Start by analyzing when and how you are studying. At what
time of day or night are you most alert and able to concentrate? Do you have an area
dedicated to studying that has the tools you need close at hand and that does not have
distractions close by? What is your learning style - do you learn best by reading,
hearing, drawing? The answer to this question should help you determine the kinds of
activities that will help you learn and remember the information you are
studying.
If social studies is your hardest subject, study
it when you are most alert and ready to focus. Use any help that your textbook or other
materials might give to help you organize the information in ways that fit your learning
style.
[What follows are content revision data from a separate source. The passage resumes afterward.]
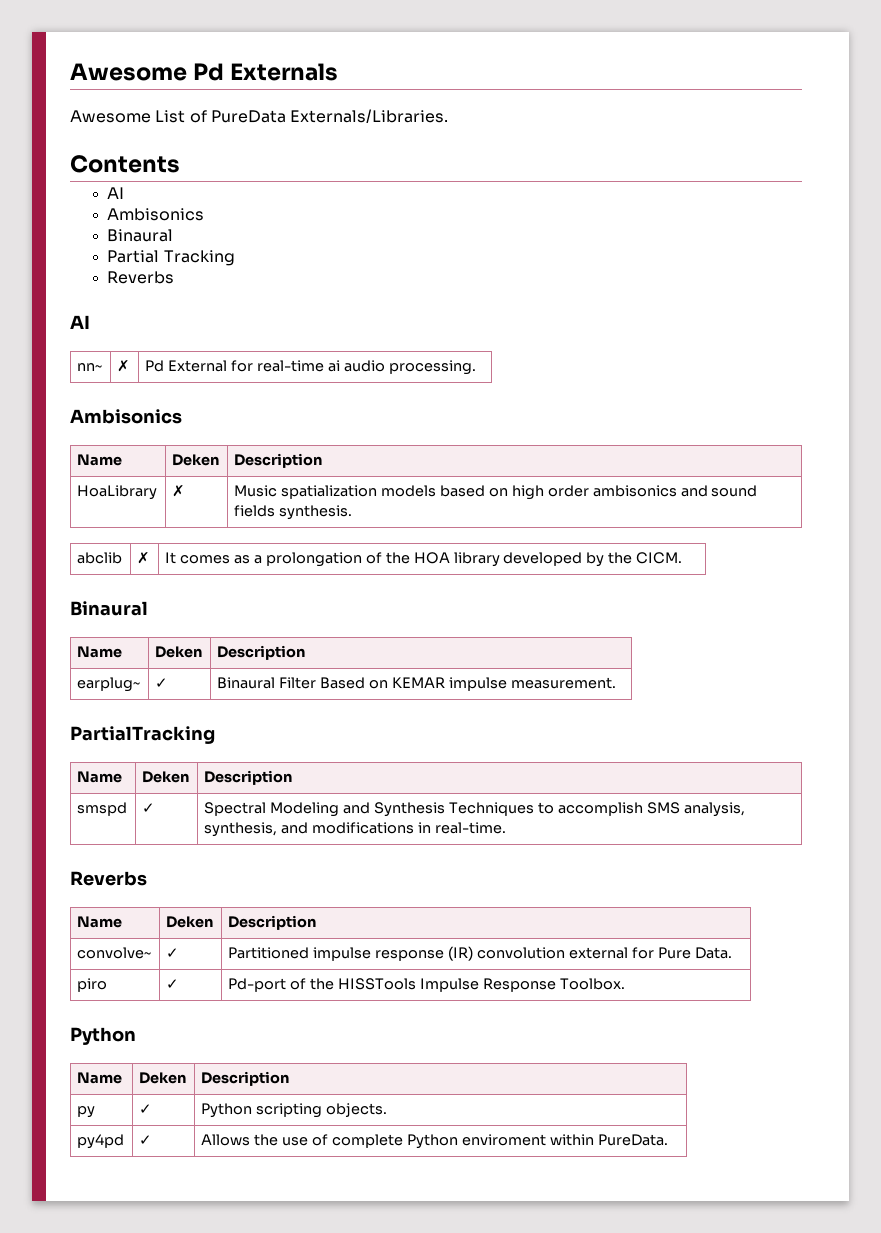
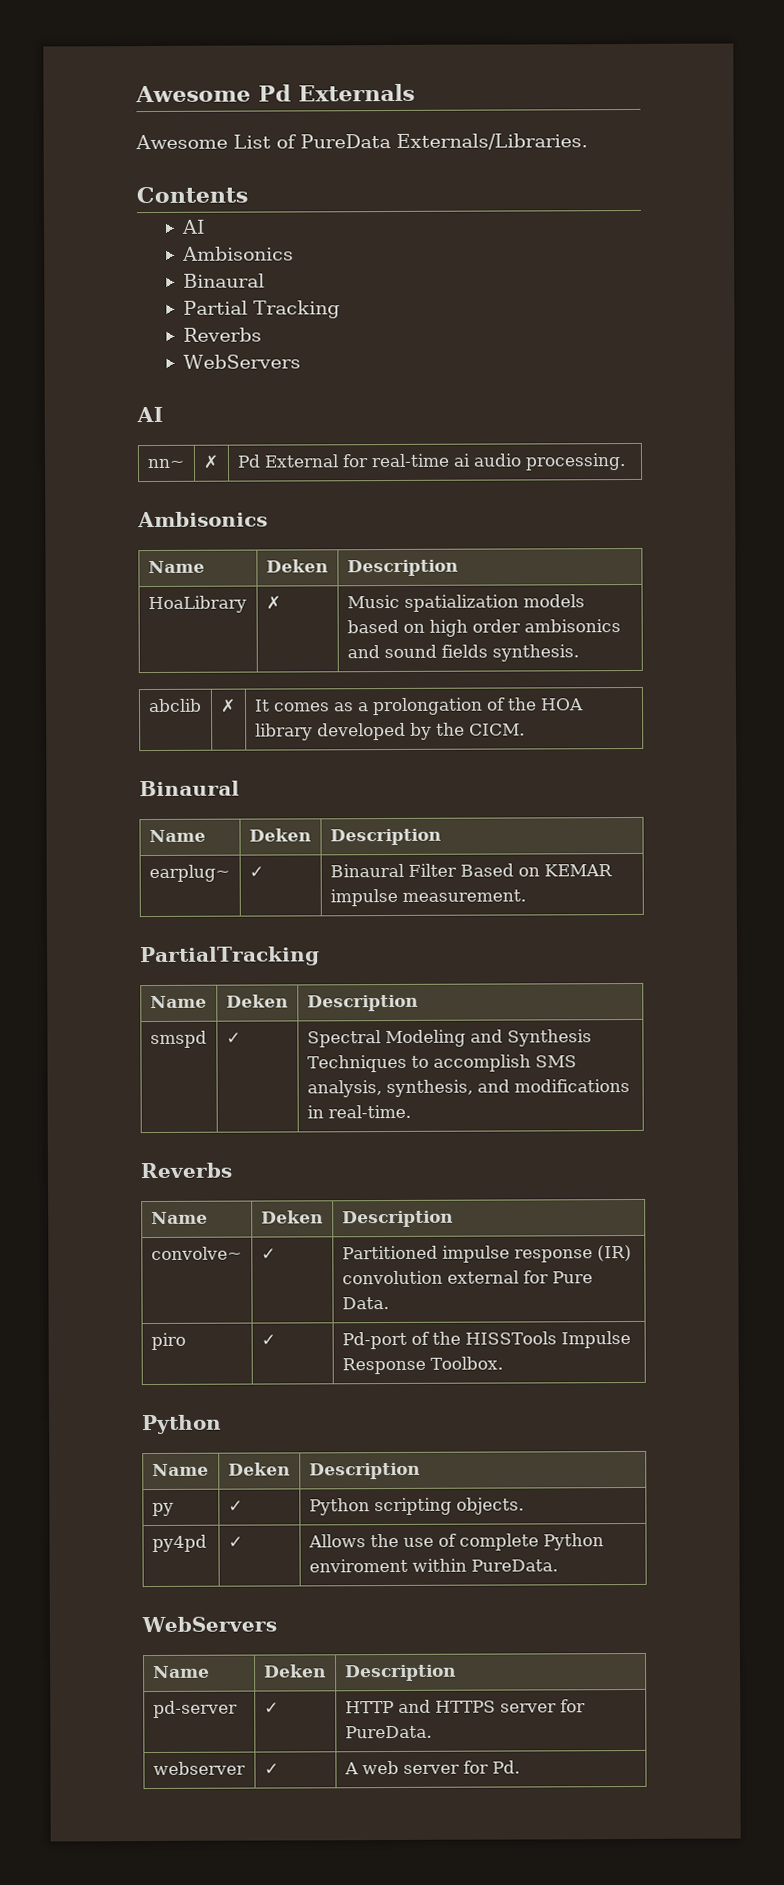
  Partial Tracking
  Reverbs
+ WebServers
  py4pd | ✓ | Allows the use of complete Python enviroment within PureData.
+ WebServers
+ Name | Deken | Description
+ pd-server | ✓ | HTTP and HTTPS server for PureData.
+ webserver | ✓ | A web server for Pd.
If you learn best by seeing patterns, write or draw charts or posters or
timelines of the section titles and headings into an outline of the important points in
the lesson. Use different colors of highlighters to separate different topics to help
you keep related material together in your memory. If it helps you to hear things, read
aloud - the whole section, your class notes, the outline you have created. Record your
reading so you can hear it again. If you have access to a recording made by your
textbook or teacher that you can hear online or on iPod or other device, take advantage
of this. If it helps you to have note cards with questions on one side and the facts to
answer the questions on the other, make yourself a set and ask someone to quiz you with
them.
Some of the answer to your question depends on you
figuring out what is the easiest way for you to learn, then finding ways to adapt that
learning style to the material you are learning.